Deed in lieu of foreclosure
This simply means you transfer ownership of your property to the foreclosing lender in order to stop the foreclosure proceedings. It's really a last resort for homeowners and should only be used if none of the other options, including selling your house, work.
You'll still walk away with nothing to show for the property, but most homeowners who choose this option don't have any equity in the property anyway. The advantage is that your credit won't be as badly damaged.
Fully investigate every other option before you decide to opt to deed your property to the lender in lieu of foreclosure.
Consult a Real Estate Professional
Whether you decide to restructure your payments, refinance, sell or deed the property in lieu of foreclosure, you should enlist the help of a local real estate professional – such as a real estate agent or attorney – to guide you through the process.
Many homeowners in default don't have the money to pay an attorney and don't want an agent's commission to eat away at any profit from a home sale.

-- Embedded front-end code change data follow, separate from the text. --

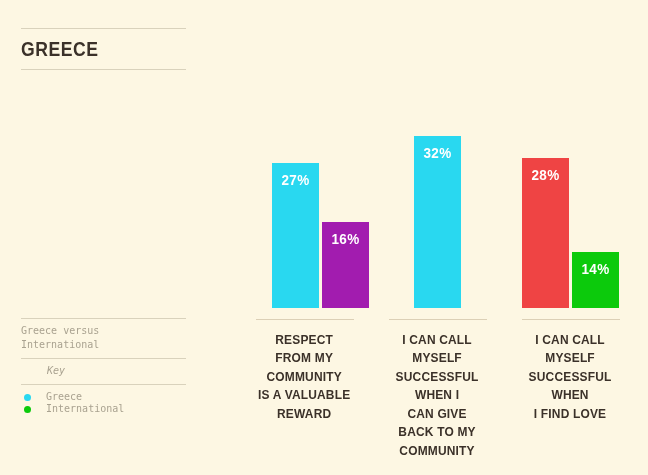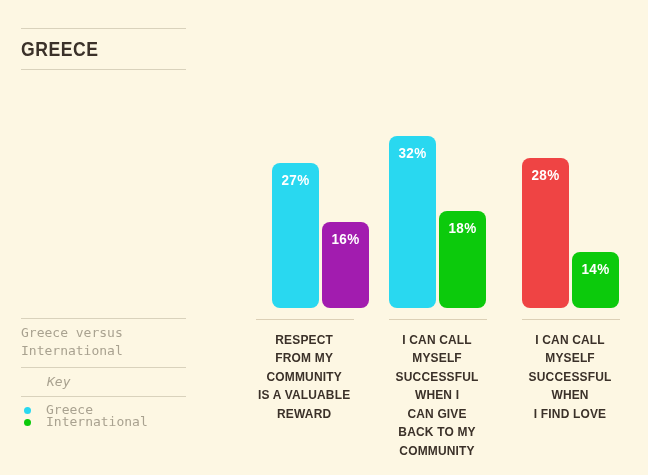"32%" .bar { border-radius: 8px -> none }
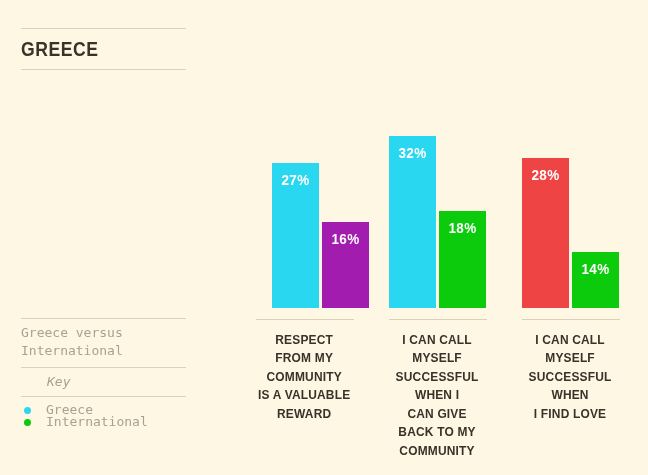"18%" div.bar { html: <div> <span>18%</span> </div> -> none }
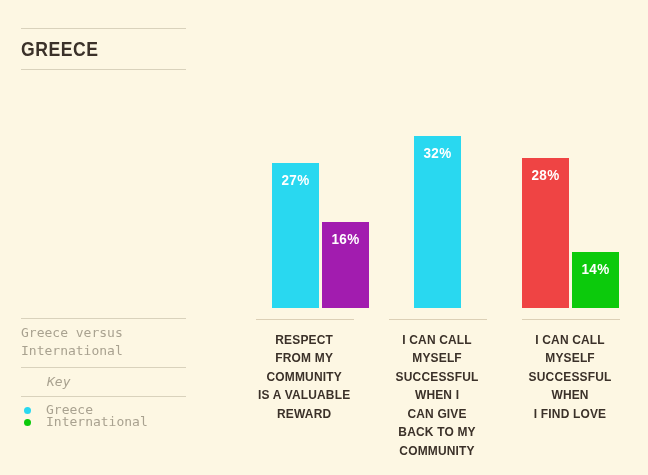"Greece versus" #legend-block { font-size: 13px -> 10px }
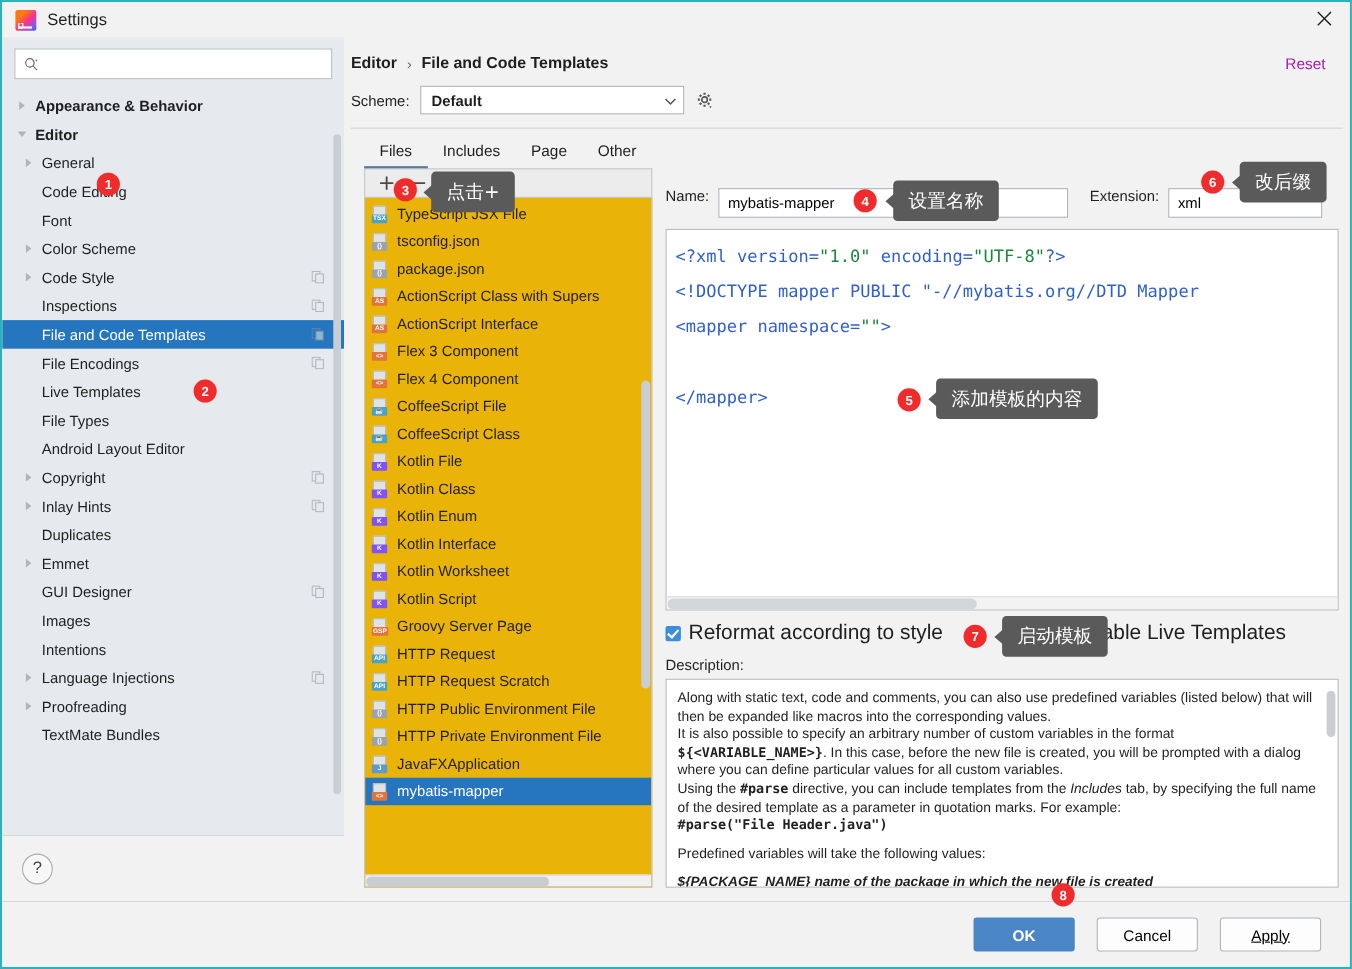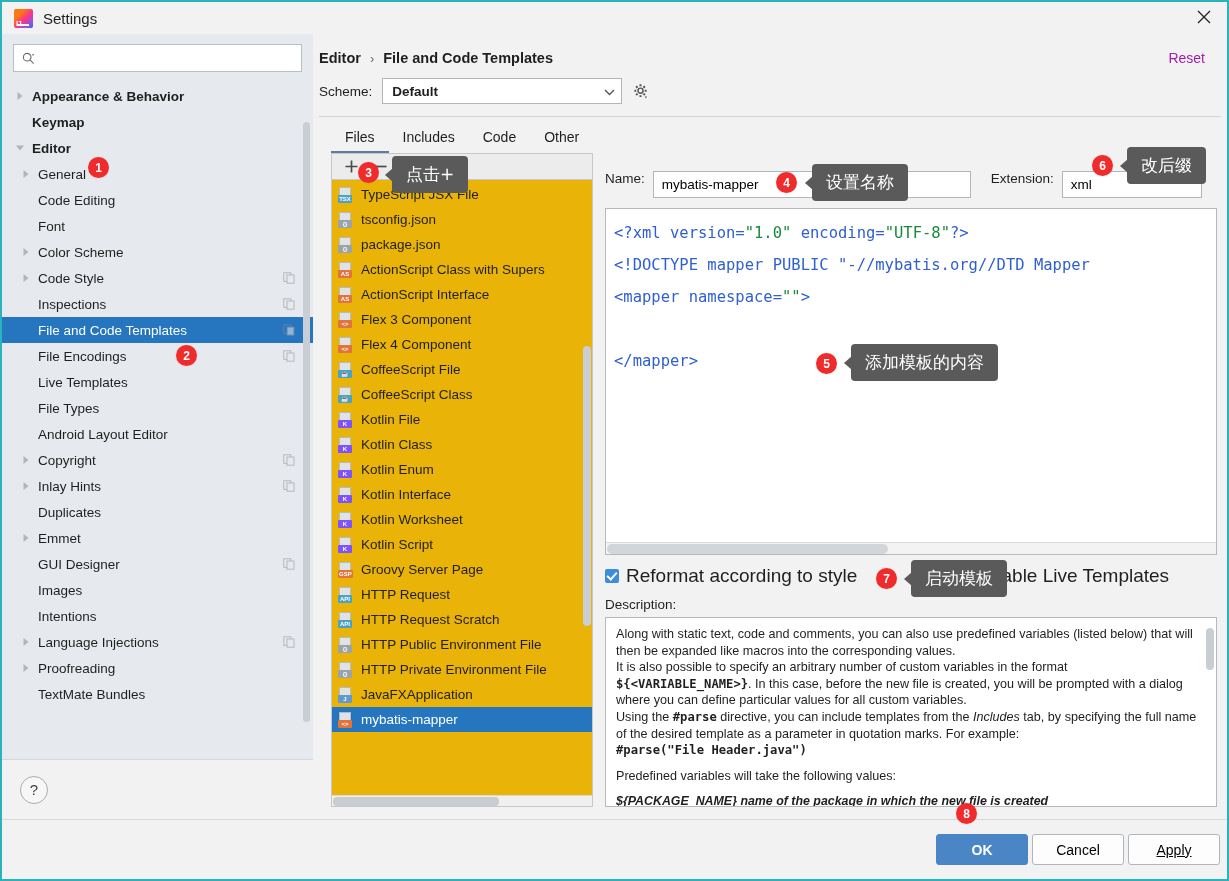"Keymap" div.tree-item { html: <div> <span> <svg></svg> </span> <span>Keymap</span> </div> -> none }
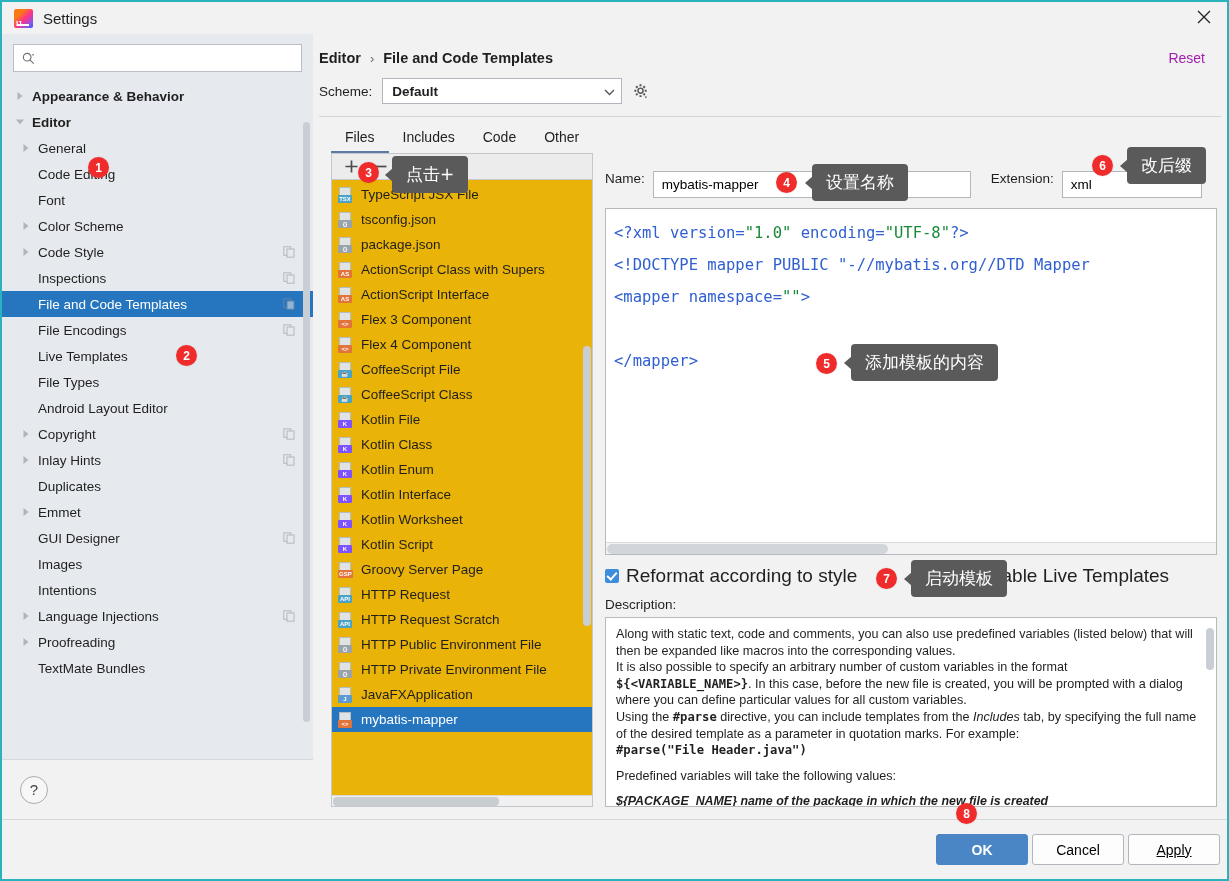"Code" span { text: Code -> Page }
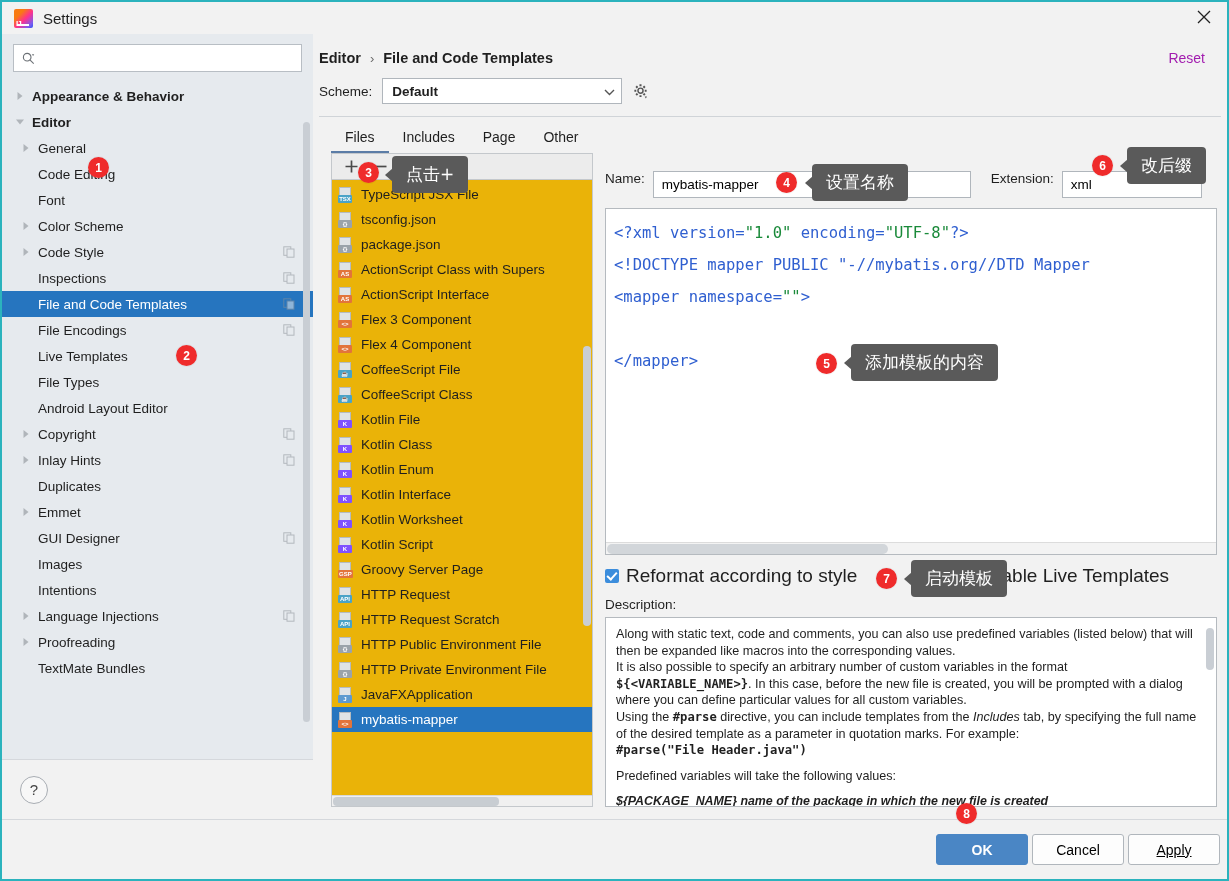"OK" #footer { gap: 4px -> 20px; padding-right: 7px -> 26px }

But keep in mind that just an hour or two with an attorney may be sufficient to ensure that you're avoiding any pitfalls in the process. And a good agent will give you solid advice even if you can't afford to have them list your home. They know that if they help you out now, you're more likely to use them the next time you buy or sell a home. And they know you're more likely to refer them to a friend.
Contact a local pre-screened agent using the RealtyTrac Agent Network.
Be Wary of Scams
If you need to refinance your loan to help you stop the foreclosure, there are reputable lenders out there who can help you out. And if you decide to sell your home before the foreclosure sale, there are qualified buyers and investors looking to buy, and reliable real estate agents able to assist you. You need these people to help you avoid losing the house at public foreclosure auction.
But some people take unfair advantage of homeowners in default. These scammers will promise to help you but will only leave you in a worse mess than you started. According to HUD, the most common scams are Equity Skimming and Phony Counseling Agencies.
In an equity skimming scam, you will be approached by someone who promises to pay off what you owe to the foreclosing lender if you hand over ownership of your property, usually through what's called a Quit Claim Deed. Once you're out of the house, the new owner rents it out for a few months and never pays off your mortgage, causing the lender to foreclose. You end up with a foreclosure on your credit history and with little or nothing to show for any equity you had built in the property.
Phony counseling agencies contact homeowners in default and offer help for a fee. Once they have your money, they may not do anything for you. If they do help you, it will be by contacting your lender or suggesting that you sell your house – tasks you can do on your own.
On its website, HUD suggests the following precautions to avoid scams:
- Don't sign any papers you don't fully understand.
- Make sure you get all "promises" in writing.
- Beware of any contract of sale or loan assumption where you are not formally released from liability for your mortgage debt.
- Check with a lawyer or your mortgage company before entering into any deal involving your home.
- If you're selling the house yourself to avoid foreclosure, check to see if there are any complaints against the prospective buyer by contacting the state's Attorney General, State Real Estate Commission or the local District Attorney.
"Whomever you deal with, get some references," Marrs said, adding that he teaches investors that credibility is everything. "Certainly try to work with someone who is a reputable and can back it up. Do this whether dealing with an investor or real estate agent. There are performers and non-performers in every profession."